Work required: Count the lines below that contain "site". Answer with the number alone.

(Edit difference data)

+ + + + + + +

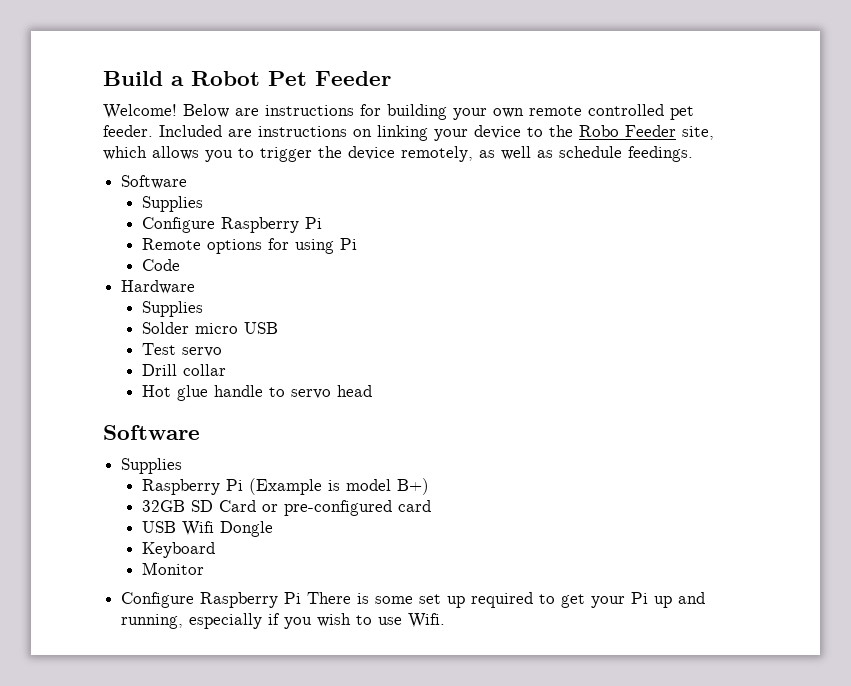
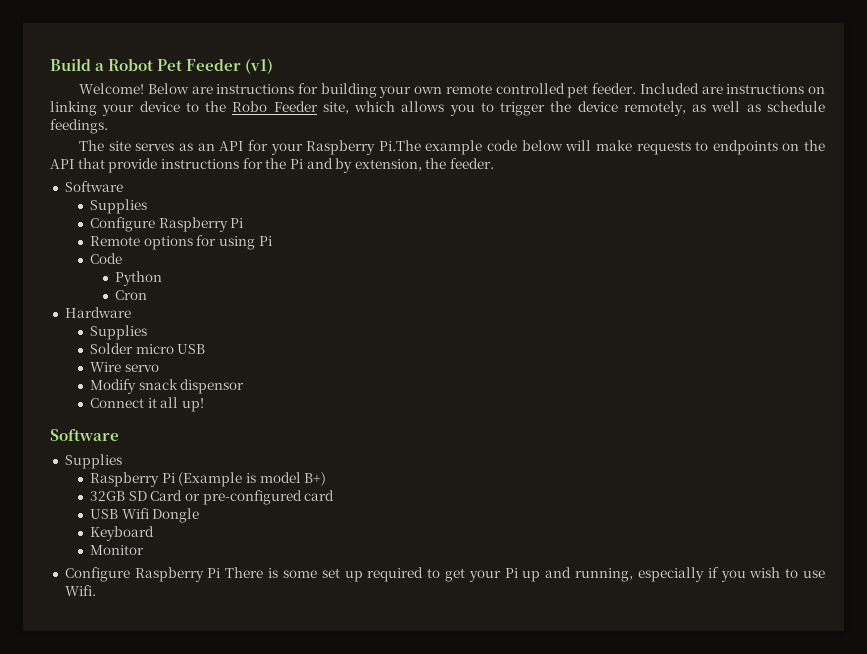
(391, 78) none -> [245,58,274,74] (v1)
(693, 154) none -> [79,140,825,155] [50,158,495,173] // The site serves as an API for your Raspberry Pi.The example code below will make requests to endpoints on the API that provide instructions for the Pi and by extension, the feeder.
(180, 265) none -> [115,271,163,286] [115,290,148,300] // Python // Cron
[141,343,176,355] Test -> [90,362,122,372] Wire
[141,364,226,376] [141,385,372,401] Drill collar // Hot glue handle to servo head -> [90,379,245,394] [90,397,204,412] Modify snack dispensor // Connect it all up!

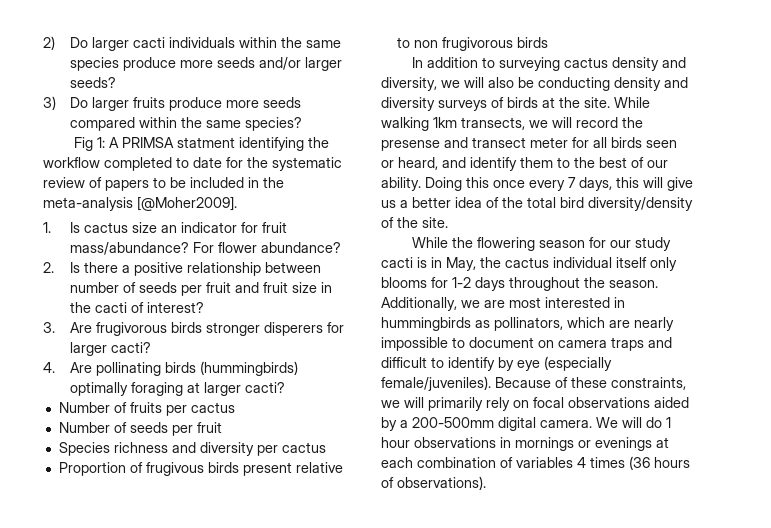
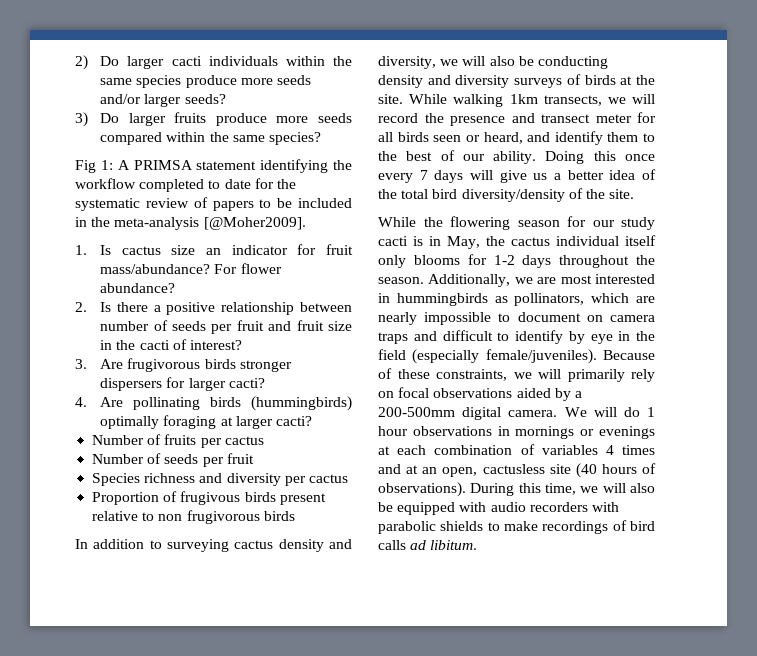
[177,137,236,148] statment -> [196,161,257,170] statement
[263,322,323,336] disperers -> [100,378,163,391] dispersers
[381,140,440,151] presense -> [450,116,505,126] presence
[579,177,639,191] days, this -> [434,170,464,183] days
(540, 365) none -> [618,331,655,341] [378,349,406,360] in the field
[629,456,690,470] [381,476,486,490] (36 hours of observations). -> [378,463,656,478] [378,482,655,497] [378,502,619,515] [378,520,655,534] [378,540,478,550] and at an open, cactusless site (40 hours of observations). During this time, we will also be equipped with audio recorders with parabolic shields to make recordings of bird calls ad libitum.

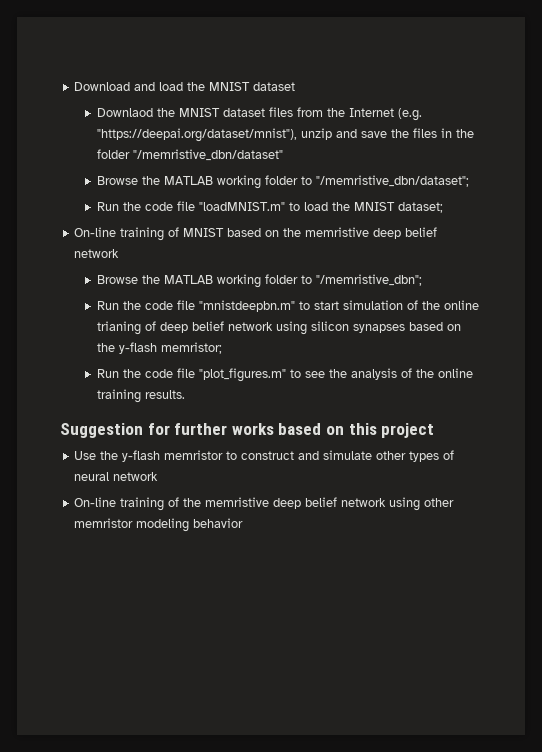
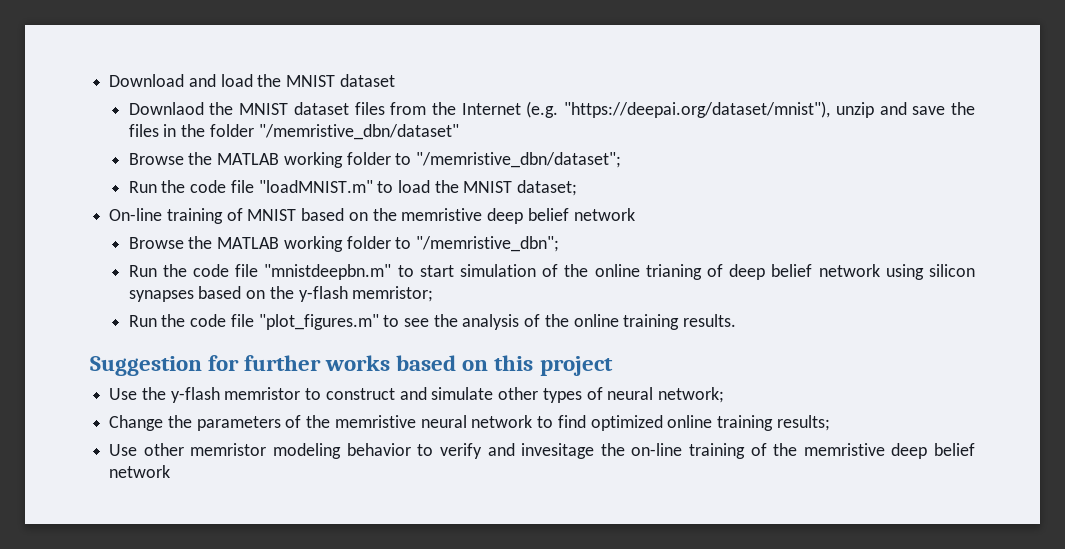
[113,472,159,481] [74,497,117,507] network // On-line -> [657,387,724,403] [109,415,830,431] [109,443,683,459] network; // Change the parameters of the memristive neural network to find optimized online training results; // Use other memristor modeling behavior to verify and invesitage the on-line
[389,497,455,511] [74,518,244,532] using other memristor modeling behavior -> (171, 471) none

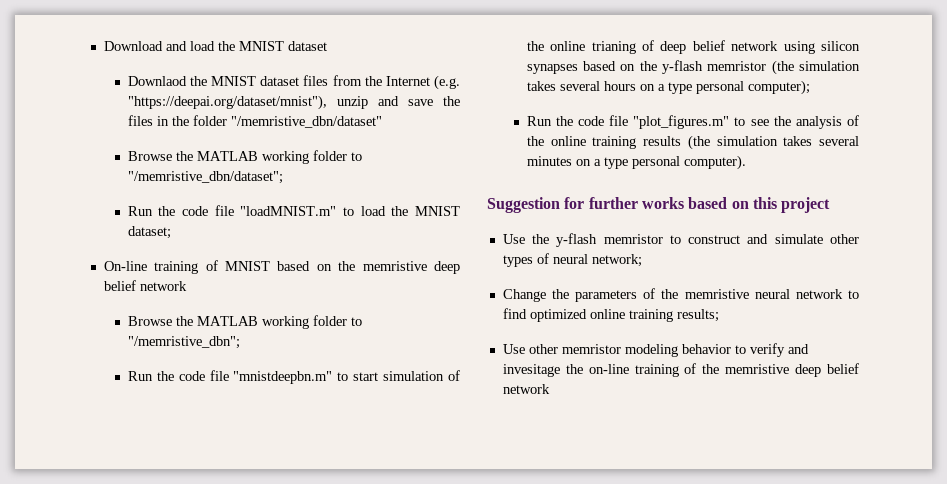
[352,286,434,302] memristor; -> [707,60,860,75] [526,80,810,95] memristor (the simulation takes several hours on a type personal computer);
[683,314,737,327] results. -> [643,135,859,150] [526,155,746,170] results (the simulation takes several minutes on a type personal computer).

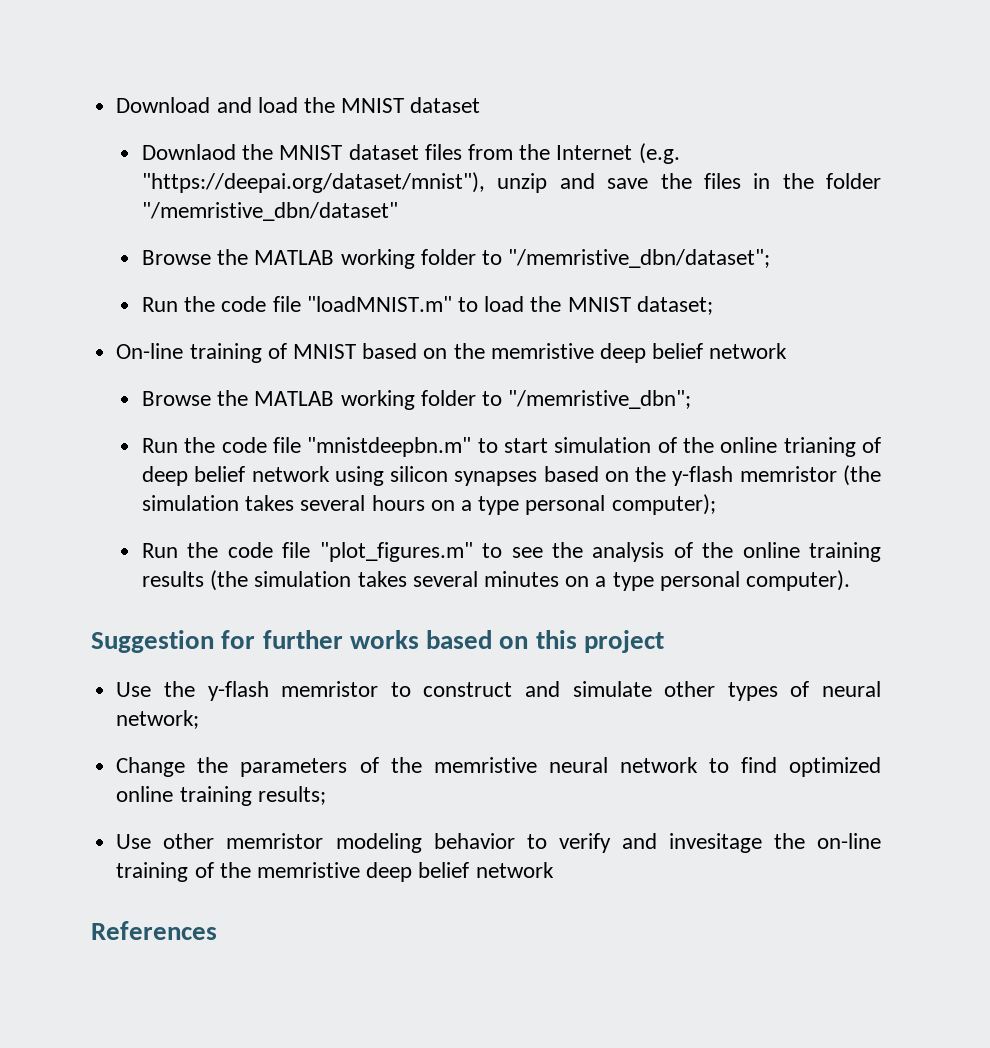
(550, 389) none -> [91,921,217,940] // References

+ + + + + + +

Answer section: 2